Méthode excellente, et qui convient à cette époque-ci. Méthode expérimentale : et, malgré que nous en ayons, nous sommes dominés par les règles du positivisme scientifique. Puis nous avons une circonspecte méfiance à l’égard de ces nobles synthèses que les métaphysiciens de naguère bâtissaient ; et il fallait qu’entrât dedans, facilement ou non, la réalité : on l’y poussait. Or, quelques synthèses, sous la bousculade, se sont écroulées. Nous estimons les précautions méticuleuses de l’analyse ; au lieu de réunir les divers problèmes en un seul, nous éparpillerions plutôt les questions d’espèce.

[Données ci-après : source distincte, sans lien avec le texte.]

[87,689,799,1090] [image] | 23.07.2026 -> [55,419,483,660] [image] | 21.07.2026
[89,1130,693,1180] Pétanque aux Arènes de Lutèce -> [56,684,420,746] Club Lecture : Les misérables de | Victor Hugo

Le danger serait alors de ne pas aboutir à une ample solution ; le danger n’est-il pas le scepticisme ?…

On méconnaît le scepticisme !… C’est, je l’avoue, un peu sa faute. Il a, quelquefois, des façons désagréables ; et il a, trop aisément, de mauvaises relations : il se lie, par exemple, sans vergogne avec les théories les plus détestables. Mais le dogmatisme n’est pas toujours mieux avisé. En définitive, depuis que le monde est monde, quelle doctrine fut assez prudente pour ne se compromettre jamais ? On a tort si, à cause de fâcheux sceptiques, on dénigre tout scepticisme. Royer-Collard, quand il a dit qu’ « on ne fait point au scepticisme sa part, » a dit une drôle de chose, et absurde, si je ne me trompe. Tout la travail de la science, tout l’effort de la pensée et toute l’activité de la vie consistent à faire au scepticisme sa part. Dans l’histoire de l’humanité comme dans la modique histoire de chacun de nous, la lente conquête d’une vérité recule la frontière où notre doute est le voisin de notre certitude. Il ne s’agit pas de supprimer notre doute, mais de le borner. Les dogmatistes les plus intempérans ne s’engagent pas à nous révéler tout ; ils nous disent, dès qu’ils nous ont menés un peu loin : — Le reste ne vous regarde pas.

Un scepticisme judicieux n’est que discernement et loyauté. L’Écriture a signalé comme diabolique l’offre de la science universelle.